Especialista destaca que aplicação extraterritorial de sanções é aceita em casos como:
- Proteção à segurança nacional;
- Envolvimento de cidadãos do país sancionador;
- Crimes graves reconhecidos internacionalmente (como genocídio);
- Violações de direitos humanos, como a liberdade de expressão.
O professor de direito da Universidade Católica de Brasília (UCB) Gustavo Menon reforça que ações do governo norte-americano reacendem alerta para uma possível “crise” entre as potências.
“Diante desse cenário, o Itamaraty já sinalizou que responderá com firmeza a qualquer ataque à soberania brasileira, o que evidencia que tais medidas podem desencadear incidentes diplomáticos e reduzir a cooperação entre os países”, declara.
Entenda qual foi o fio da meada entre Moraes e Trump
- A plataforma de Elon Musk, a rede social, X, descumpriu ordens do STF para remover contas e conteúdos considerados antidemocráticos. O ministro do STF Alexandre de Moraes então multou a plataforma e ameaçou suspender a rede no Brasil caso não obedecesse.
- Novas ordens do ministro afetaram outras plataformas americanas, como Rumble e Truth Social, rede social favorita de Donald Trump.
- O ministro do STF determinou o bloqueio de contas de influenciadores bolsonaristas em redes sociais.
- Trump e Eduardo Bolsonaro têm relação política próxima e defendem os mesmos influenciadores bloqueados.
- Moraes, então, é acusado de promover censura por meio de suas ordens judiciais.

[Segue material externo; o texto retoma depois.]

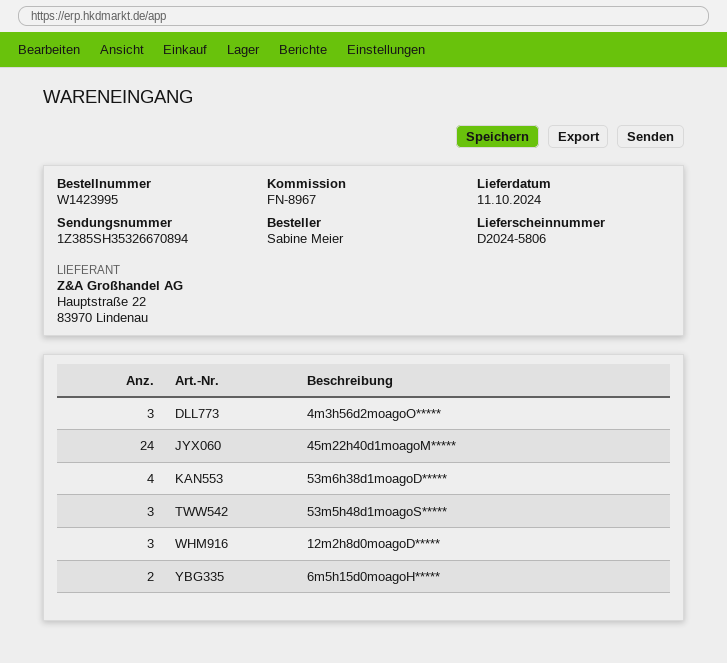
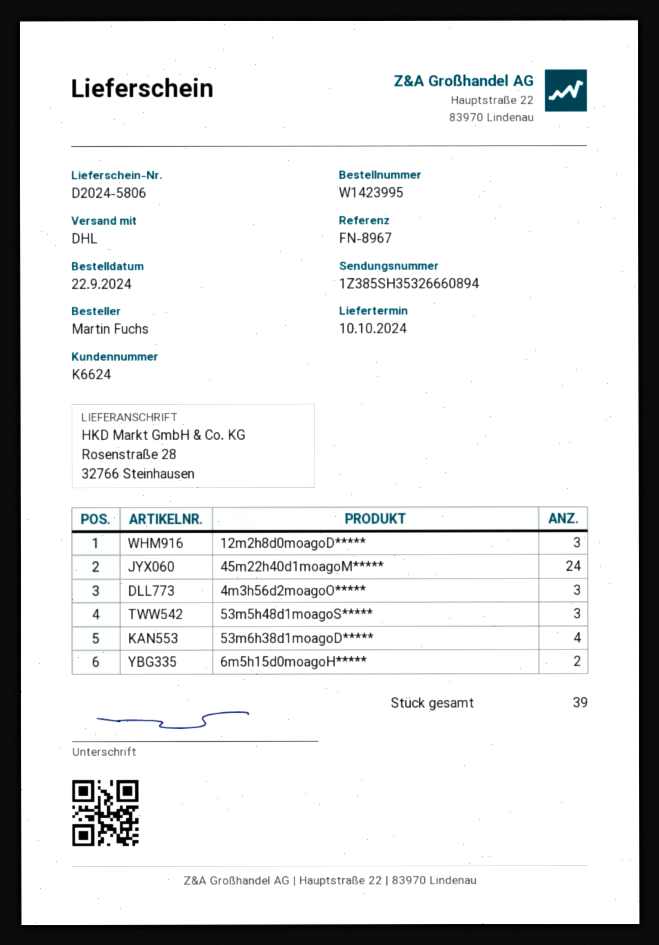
delivery date: 2024-10-11 -> 2024-10-10
ordered by: Sabine Meier -> Martin Fuchs
tracking number: 1Z385SH35326670894 -> 1Z385SH35326660894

Segundo parlamentares dos EUA, as ordens do ministro atingem empresas localizadas nos EUA e cidadãos que estão no país.
- No dia 21 de maio, Rubio disse que existe uma “grande possibilidade” de Moraes ser alvo de sanções norte-americanas, com base na Lei Global Magnitsky.
Moraes e a alegação de jurisdição
As suspeitas que pesam contra Moraes envolvem decisões do ministro que teriam determinado, sem cooperação oficial, o bloqueio de contas e perfis em redes sociais de cidadãos americanos. Especialistas explicam que caso exista uma atuação extraterritorial por parte do ministro, que o governo norte-americano entenda que não segue uma linha cooperativa, eles podem interpretar como uma afronta.

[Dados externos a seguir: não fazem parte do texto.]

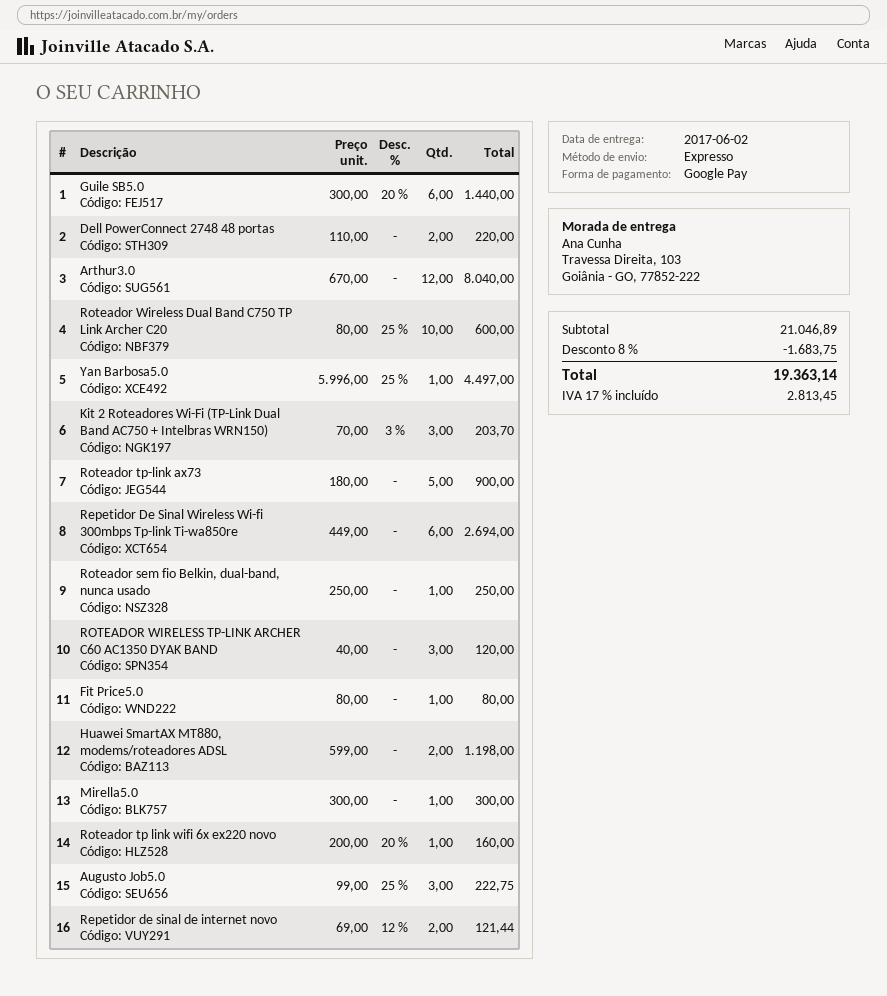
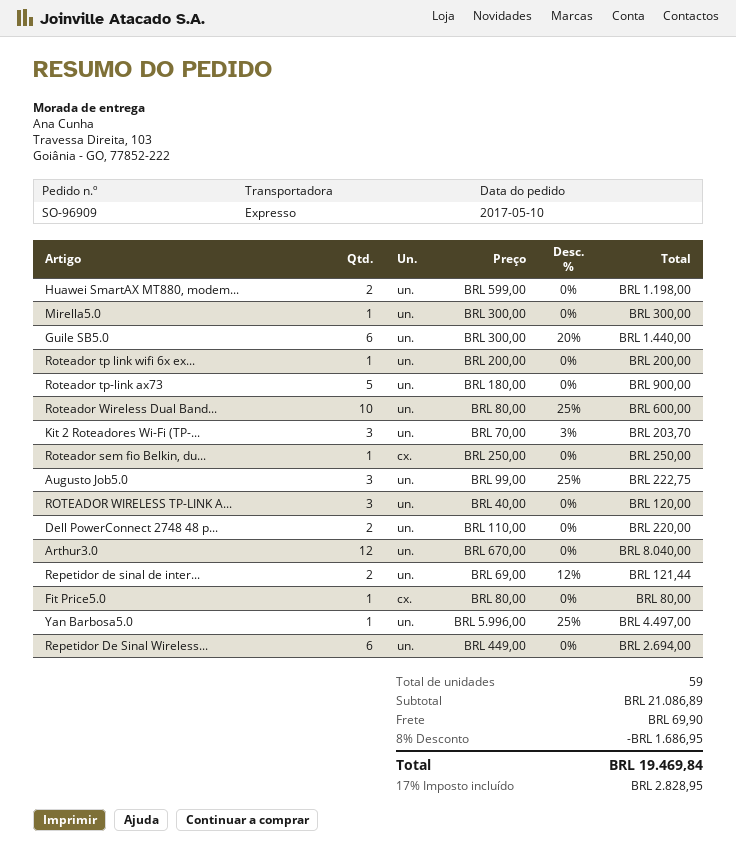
Roteador tp link wifi 6x ex220 novo: 1 x 200.00 - 20% = 160.00 -> 1 x 200.00 = 200.00
subtotal: 21046.89 -> 21086.89
discount: 8% = 1683.75 -> 8% = 1686.95
shipping: none -> 69.90
tax: 17% = 2813.45 -> 17% = 2828.95
total: 19363.14 -> 19469.84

O advogado internacionalista Julian Dias Rodrigues também lembra que o conceito de soberania não impede um Estado de proteger seus interesses jurídicos internos, inclusive contra ações estrangeiras que tenham impacto no seu território, ainda que originadas por autoridades de outro país.
“Eles [EUA] não estão tentando prender ou julgar um juiz brasileiro, nem alteram o regime brasileiro com a sanção. Estão dizendo: este indivíduo, pelos atos que praticou e que repercutiram aqui, não é bem-vindo. É uma decisão que se insere na esfera de liberdade político-normativa de qualquer Estado soberano ”, resume Rodrigues.
Implicações e possíveis reações do Brasil
O ponto alto da questão é que apesar de legais, medidas unilaterais como essa costumam causar um grande desgaste nas relações diplomáticas. Especialistas apontam que o Brasil pode optar por:
- Emitir protestos formais via Itamaraty;
- Acionar organismos internacionais como a ONU ou OEA;
- Até aplicar restrições recíprocas, com base na Lei de Reciprocidade Comercial sancionada neste ano.
Segundo os juristas ouvidos, o gesto de Trump não representa violação direta da soberania brasileira, mas coloca em xeque a condução da política externa e do Judiciário nacional diante de normas e tratados internacionais já firmados.
“O melhor caminho será evitar escalada de tensões, optando por negociação e diálogo. Mas as alternativas são: Protestos diplomáticos formais, restrição recíproca de entrada de autoridades norte-americanas e ações perante organismos internacionais”, ressalta Bicalho.